What the task asks. Would you give the entries below again in full, exactly as they stand?
★ ★ ★
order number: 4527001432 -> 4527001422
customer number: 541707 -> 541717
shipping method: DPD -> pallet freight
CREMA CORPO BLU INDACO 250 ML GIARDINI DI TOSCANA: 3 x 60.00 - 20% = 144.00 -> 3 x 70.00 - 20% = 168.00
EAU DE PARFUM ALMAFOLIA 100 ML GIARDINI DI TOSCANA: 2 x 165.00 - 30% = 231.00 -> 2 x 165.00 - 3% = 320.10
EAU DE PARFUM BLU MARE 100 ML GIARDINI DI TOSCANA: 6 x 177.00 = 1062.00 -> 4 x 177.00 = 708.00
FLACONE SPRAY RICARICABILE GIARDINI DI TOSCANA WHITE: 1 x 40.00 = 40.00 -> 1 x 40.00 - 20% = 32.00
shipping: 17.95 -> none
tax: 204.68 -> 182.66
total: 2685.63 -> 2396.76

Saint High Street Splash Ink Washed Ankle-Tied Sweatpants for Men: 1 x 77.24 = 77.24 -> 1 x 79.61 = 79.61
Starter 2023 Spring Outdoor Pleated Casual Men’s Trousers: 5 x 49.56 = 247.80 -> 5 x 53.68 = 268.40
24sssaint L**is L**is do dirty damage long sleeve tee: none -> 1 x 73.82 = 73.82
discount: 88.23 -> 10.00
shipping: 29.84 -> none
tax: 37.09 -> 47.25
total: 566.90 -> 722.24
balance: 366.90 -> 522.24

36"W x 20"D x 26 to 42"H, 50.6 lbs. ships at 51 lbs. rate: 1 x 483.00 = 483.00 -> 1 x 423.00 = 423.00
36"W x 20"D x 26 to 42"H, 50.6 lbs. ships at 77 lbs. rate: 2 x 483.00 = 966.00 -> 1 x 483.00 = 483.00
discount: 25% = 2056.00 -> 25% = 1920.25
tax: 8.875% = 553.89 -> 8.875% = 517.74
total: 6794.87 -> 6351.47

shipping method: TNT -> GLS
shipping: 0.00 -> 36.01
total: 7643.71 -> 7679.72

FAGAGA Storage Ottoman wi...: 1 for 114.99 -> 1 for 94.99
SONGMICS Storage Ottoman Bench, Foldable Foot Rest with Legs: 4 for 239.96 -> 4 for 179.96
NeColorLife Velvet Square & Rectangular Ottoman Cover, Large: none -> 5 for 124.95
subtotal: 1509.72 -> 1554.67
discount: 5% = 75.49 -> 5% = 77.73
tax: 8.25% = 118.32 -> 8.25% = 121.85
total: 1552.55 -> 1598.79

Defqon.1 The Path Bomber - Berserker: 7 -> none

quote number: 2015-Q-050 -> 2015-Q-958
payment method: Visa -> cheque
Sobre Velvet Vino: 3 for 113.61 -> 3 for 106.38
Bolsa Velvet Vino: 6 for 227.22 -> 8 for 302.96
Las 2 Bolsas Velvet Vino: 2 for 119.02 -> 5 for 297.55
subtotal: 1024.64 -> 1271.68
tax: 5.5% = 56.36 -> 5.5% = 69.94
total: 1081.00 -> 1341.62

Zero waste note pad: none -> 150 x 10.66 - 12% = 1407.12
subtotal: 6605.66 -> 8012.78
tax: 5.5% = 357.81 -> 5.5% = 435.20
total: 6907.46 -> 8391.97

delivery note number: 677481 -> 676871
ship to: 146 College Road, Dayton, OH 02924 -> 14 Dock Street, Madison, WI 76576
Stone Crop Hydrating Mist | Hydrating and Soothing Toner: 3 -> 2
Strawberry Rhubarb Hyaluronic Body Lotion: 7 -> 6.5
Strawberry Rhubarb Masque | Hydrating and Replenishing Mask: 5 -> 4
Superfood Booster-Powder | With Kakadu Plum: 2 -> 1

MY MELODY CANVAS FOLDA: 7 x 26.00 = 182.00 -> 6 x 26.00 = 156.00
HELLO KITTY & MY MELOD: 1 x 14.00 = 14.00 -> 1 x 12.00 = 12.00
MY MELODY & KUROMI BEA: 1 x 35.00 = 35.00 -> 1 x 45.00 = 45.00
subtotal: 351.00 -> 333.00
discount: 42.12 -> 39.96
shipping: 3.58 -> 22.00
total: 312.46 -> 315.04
★ ★ ★
Output.
order number: 4527001432 -> 4527001422
customer number: 541707 -> 541717
shipping method: DPD -> pallet freight
CREMA CORPO BLU INDACO 250 ML GIARDINI DI TOSCANA: 3 x 60.00 - 20% = 144.00 -> 3 x 70.00 - 20% = 168.00
EAU DE PARFUM ALMAFOLIA 100 ML GIARDINI DI TOSCANA: 2 x 165.00 - 30% = 231.00 -> 2 x 165.00 - 3% = 320.10
EAU DE PARFUM BLU MARE 100 ML GIARDINI DI TOSCANA: 6 x 177.00 = 1062.00 -> 4 x 177.00 = 708.00
FLACONE SPRAY RICARICABILE GIARDINI DI TOSCANA WHITE: 1 x 40.00 = 40.00 -> 1 x 40.00 - 20% = 32.00
shipping: 17.95 -> none
tax: 204.68 -> 182.66
total: 2685.63 -> 2396.76

Saint High Street Splash Ink Washed Ankle-Tied Sweatpants for Men: 1 x 77.24 = 77.24 -> 1 x 79.61 = 79.61
Starter 2023 Spring Outdoor Pleated Casual Men’s Trousers: 5 x 49.56 = 247.80 -> 5 x 53.68 = 268.40
24sssaint L**is L**is do dirty damage long sleeve tee: none -> 1 x 73.82 = 73.82
discount: 88.23 -> 10.00
shipping: 29.84 -> none
tax: 37.09 -> 47.25
total: 566.90 -> 722.24
balance: 366.90 -> 522.24

36"W x 20"D x 26 to 42"H, 50.6 lbs. ships at 51 lbs. rate: 1 x 483.00 = 483.00 -> 1 x 423.00 = 423.00
36"W x 20"D x 26 to 42"H, 50.6 lbs. ships at 77 lbs. rate: 2 x 483.00 = 966.00 -> 1 x 483.00 = 483.00
discount: 25% = 2056.00 -> 25% = 1920.25
tax: 8.875% = 553.89 -> 8.875% = 517.74
total: 6794.87 -> 6351.47

shipping method: TNT -> GLS
shipping: 0.00 -> 36.01
total: 7643.71 -> 7679.72

FAGAGA Storage Ottoman wi...: 1 for 114.99 -> 1 for 94.99
SONGMICS Storage Ottoman Bench, Foldable Foot Rest with Legs: 4 for 239.96 -> 4 for 179.96
NeColorLife Velvet Square & Rectangular Ottoman Cover, Large: none -> 5 for 124.95
subtotal: 1509.72 -> 1554.67
discount: 5% = 75.49 -> 5% = 77.73
tax: 8.25% = 118.32 -> 8.25% = 121.85
total: 1552.55 -> 1598.79

Defqon.1 The Path Bomber - Berserker: 7 -> none

quote number: 2015-Q-050 -> 2015-Q-958
payment method: Visa -> cheque
Sobre Velvet Vino: 3 for 113.61 -> 3 for 106.38
Bolsa Velvet Vino: 6 for 227.22 -> 8 for 302.96
Las 2 Bolsas Velvet Vino: 2 for 119.02 -> 5 for 297.55
subtotal: 1024.64 -> 1271.68
tax: 5.5% = 56.36 -> 5.5% = 69.94
total: 1081.00 -> 1341.62

Zero waste note pad: none -> 150 x 10.66 - 12% = 1407.12
subtotal: 6605.66 -> 8012.78
tax: 5.5% = 357.81 -> 5.5% = 435.20
total: 6907.46 -> 8391.97

delivery note number: 677481 -> 676871
ship to: 146 College Road, Dayton, OH 02924 -> 14 Dock Street, Madison, WI 76576
Stone Crop Hydrating Mist | Hydrating and Soothing Toner: 3 -> 2
Strawberry Rhubarb Hyaluronic Body Lotion: 7 -> 6.5
Strawberry Rhubarb Masque | Hydrating and Replenishing Mask: 5 -> 4
Superfood Booster-Powder | With Kakadu Plum: 2 -> 1

MY MELODY CANVAS FOLDA: 7 x 26.00 = 182.00 -> 6 x 26.00 = 156.00
HELLO KITTY & MY MELOD: 1 x 14.00 = 14.00 -> 1 x 12.00 = 12.00
MY MELODY & KUROMI BEA: 1 x 35.00 = 35.00 -> 1 x 45.00 = 45.00
subtotal: 351.00 -> 333.00
discount: 42.12 -> 39.96
shipping: 3.58 -> 22.00
total: 312.46 -> 315.04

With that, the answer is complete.